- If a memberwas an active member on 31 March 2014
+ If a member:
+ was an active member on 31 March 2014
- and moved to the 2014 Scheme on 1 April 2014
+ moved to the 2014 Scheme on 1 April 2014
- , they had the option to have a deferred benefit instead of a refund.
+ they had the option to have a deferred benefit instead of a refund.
---
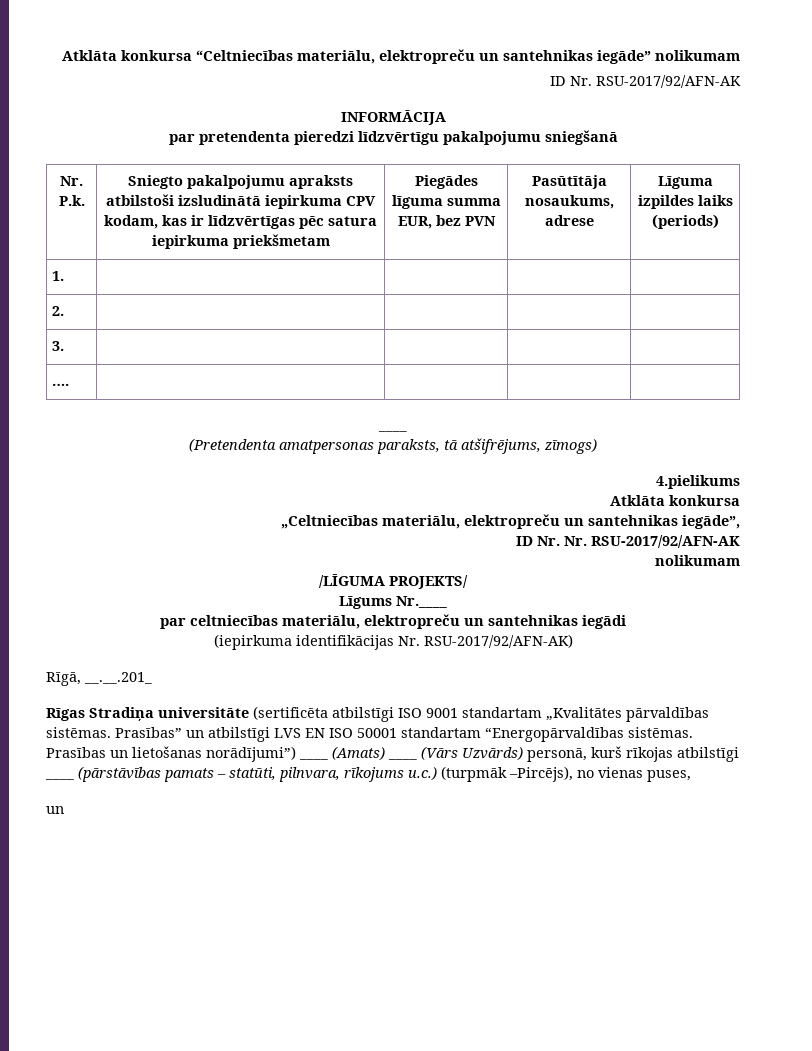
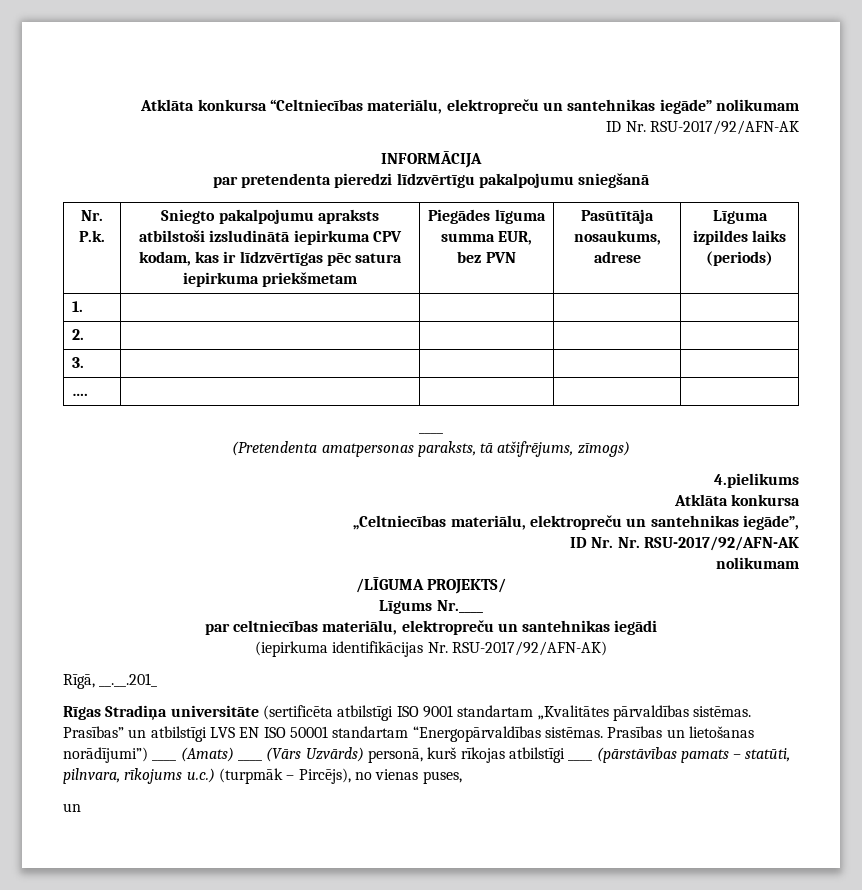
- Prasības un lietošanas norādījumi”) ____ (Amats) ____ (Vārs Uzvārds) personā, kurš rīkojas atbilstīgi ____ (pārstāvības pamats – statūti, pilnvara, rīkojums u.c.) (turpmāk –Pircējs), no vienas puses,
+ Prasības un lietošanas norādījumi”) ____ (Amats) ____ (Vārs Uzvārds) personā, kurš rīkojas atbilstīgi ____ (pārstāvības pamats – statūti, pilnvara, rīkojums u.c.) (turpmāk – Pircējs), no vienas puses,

→ **PROBLEM TO SOLVE**:
Using only the data above, copy out the lines that include the word "active".

→ **REPLY**:
- If a memberwas an active member on 31 March 2014
+ was an active member on 31 March 2014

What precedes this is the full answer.